# DIRECTIONS
Say how many lines of the data contain "Planetary", and nothing more.

# PROVIDED INFORMATION
- Opening Delimiter -
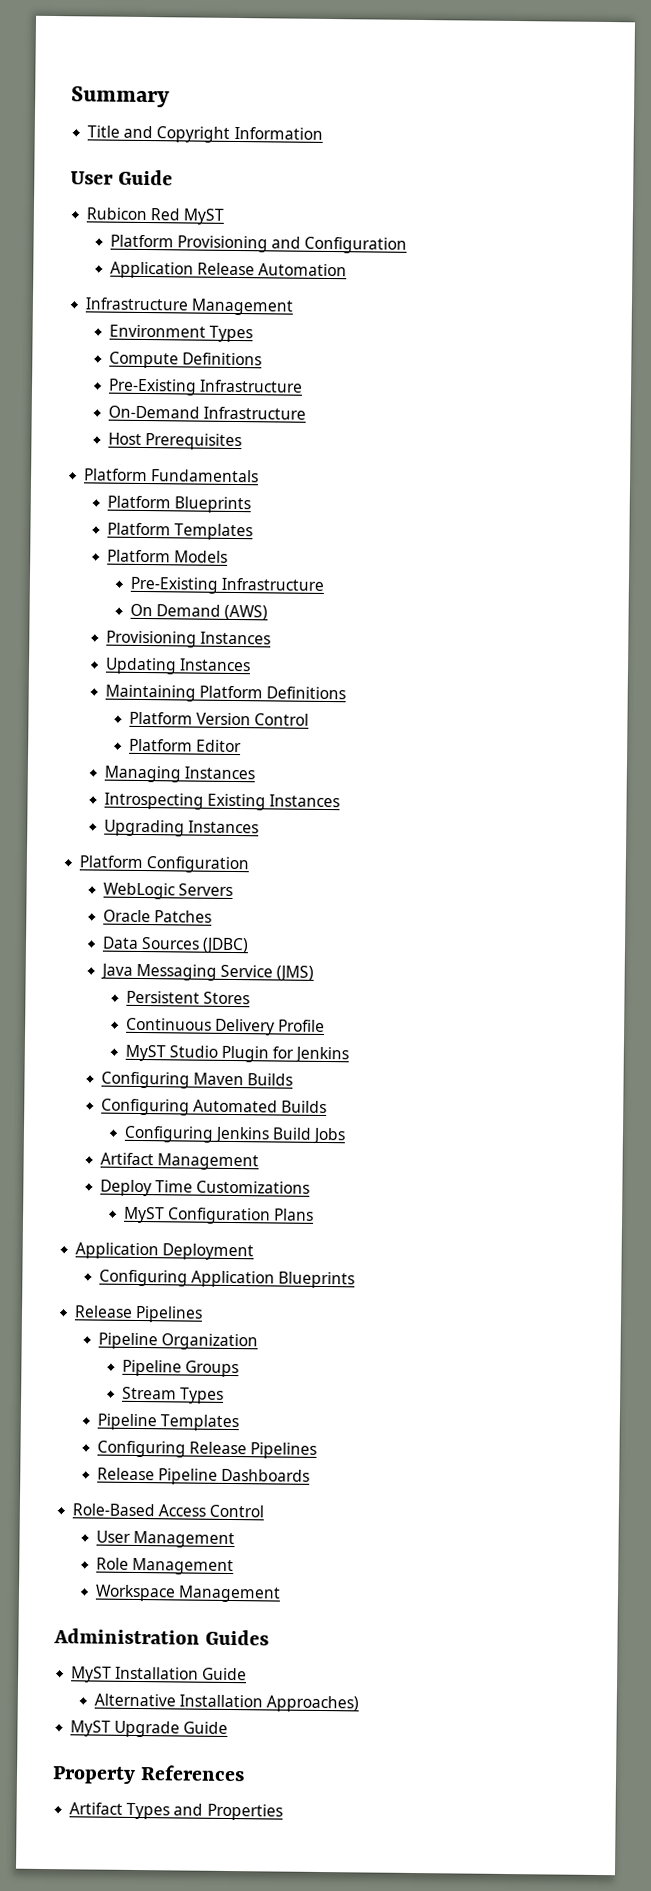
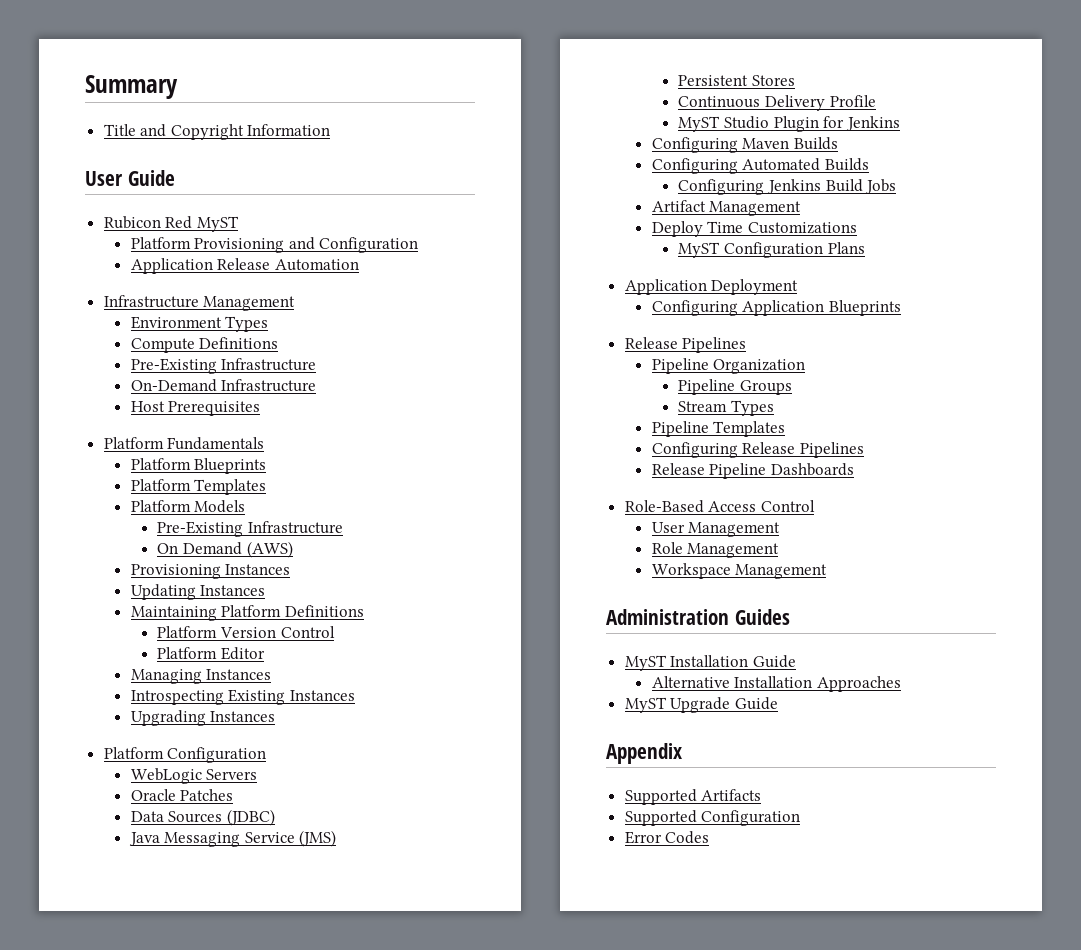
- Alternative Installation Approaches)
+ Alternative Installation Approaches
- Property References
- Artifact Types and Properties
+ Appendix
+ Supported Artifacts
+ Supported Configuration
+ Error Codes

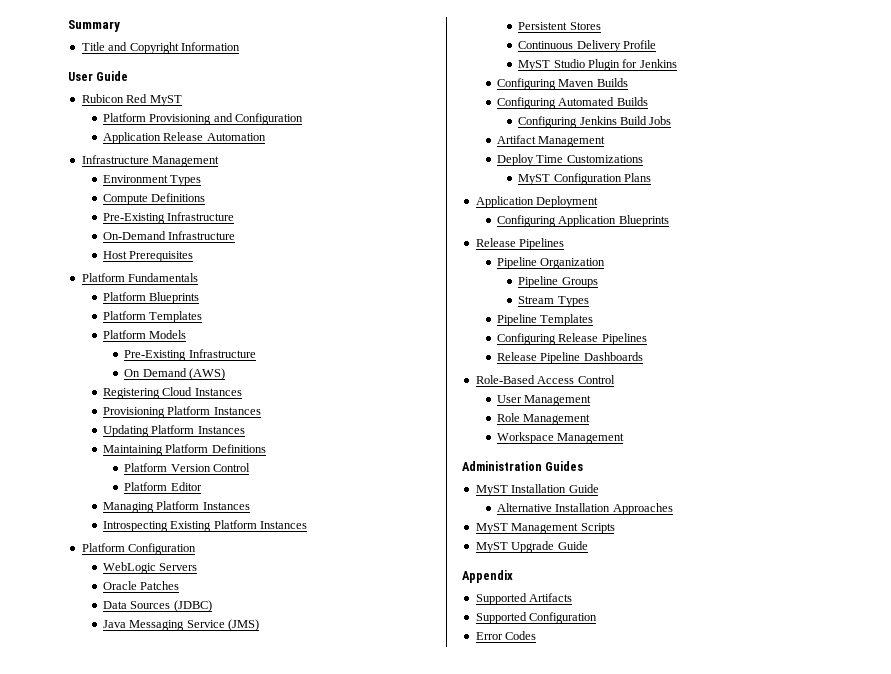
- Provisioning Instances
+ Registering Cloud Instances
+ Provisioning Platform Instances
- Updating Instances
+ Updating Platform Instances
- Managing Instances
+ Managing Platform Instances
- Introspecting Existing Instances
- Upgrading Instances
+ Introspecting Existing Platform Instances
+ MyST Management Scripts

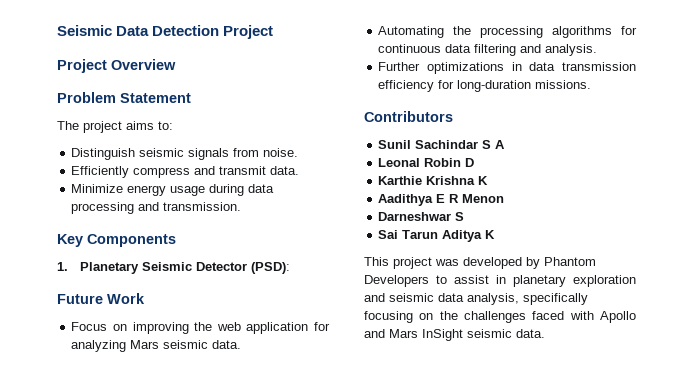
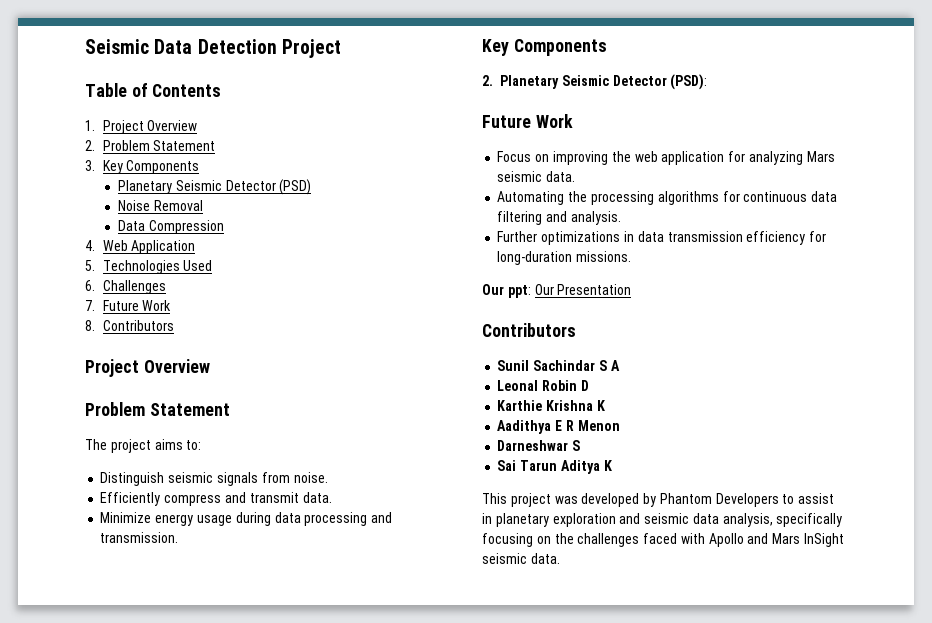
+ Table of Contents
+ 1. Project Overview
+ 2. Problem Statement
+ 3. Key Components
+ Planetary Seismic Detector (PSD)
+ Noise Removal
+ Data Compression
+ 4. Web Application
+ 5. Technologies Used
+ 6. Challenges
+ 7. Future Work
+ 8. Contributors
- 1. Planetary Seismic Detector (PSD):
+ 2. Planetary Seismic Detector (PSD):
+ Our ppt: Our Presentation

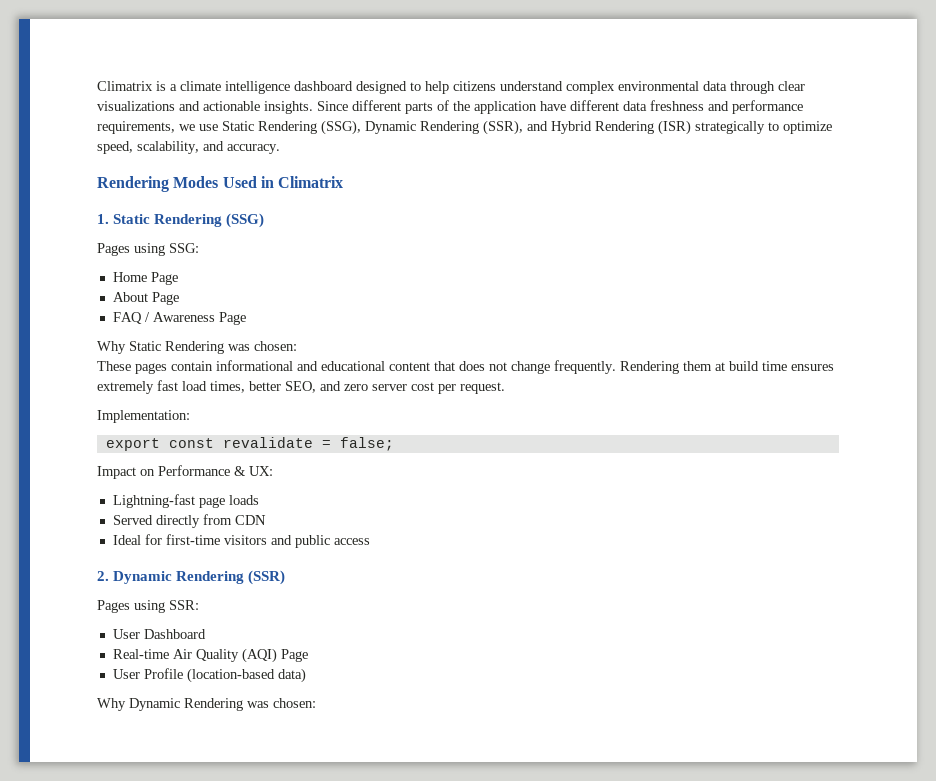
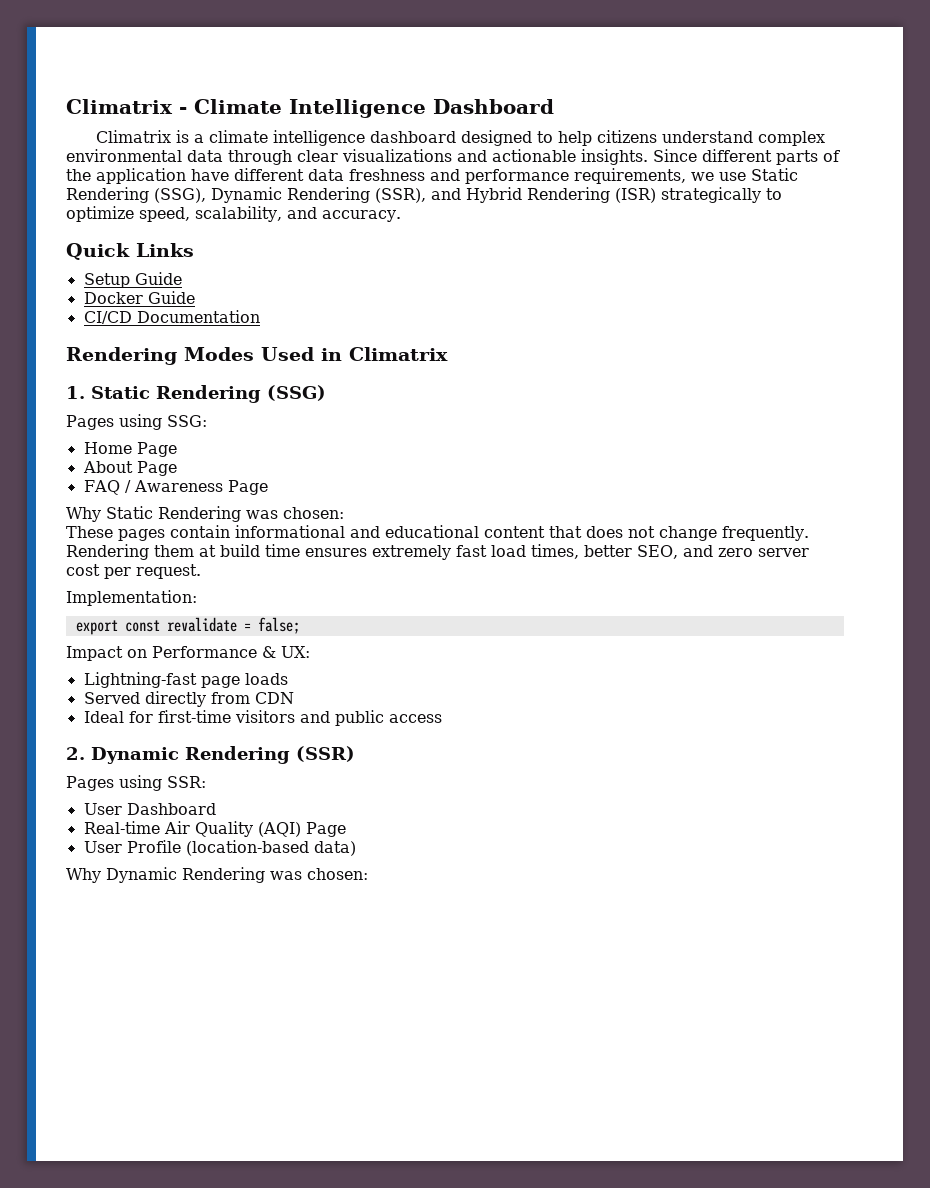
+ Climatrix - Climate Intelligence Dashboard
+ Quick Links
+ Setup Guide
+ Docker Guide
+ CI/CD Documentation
- Closing Delimiter -
# RESPONSE TO THE TASK
3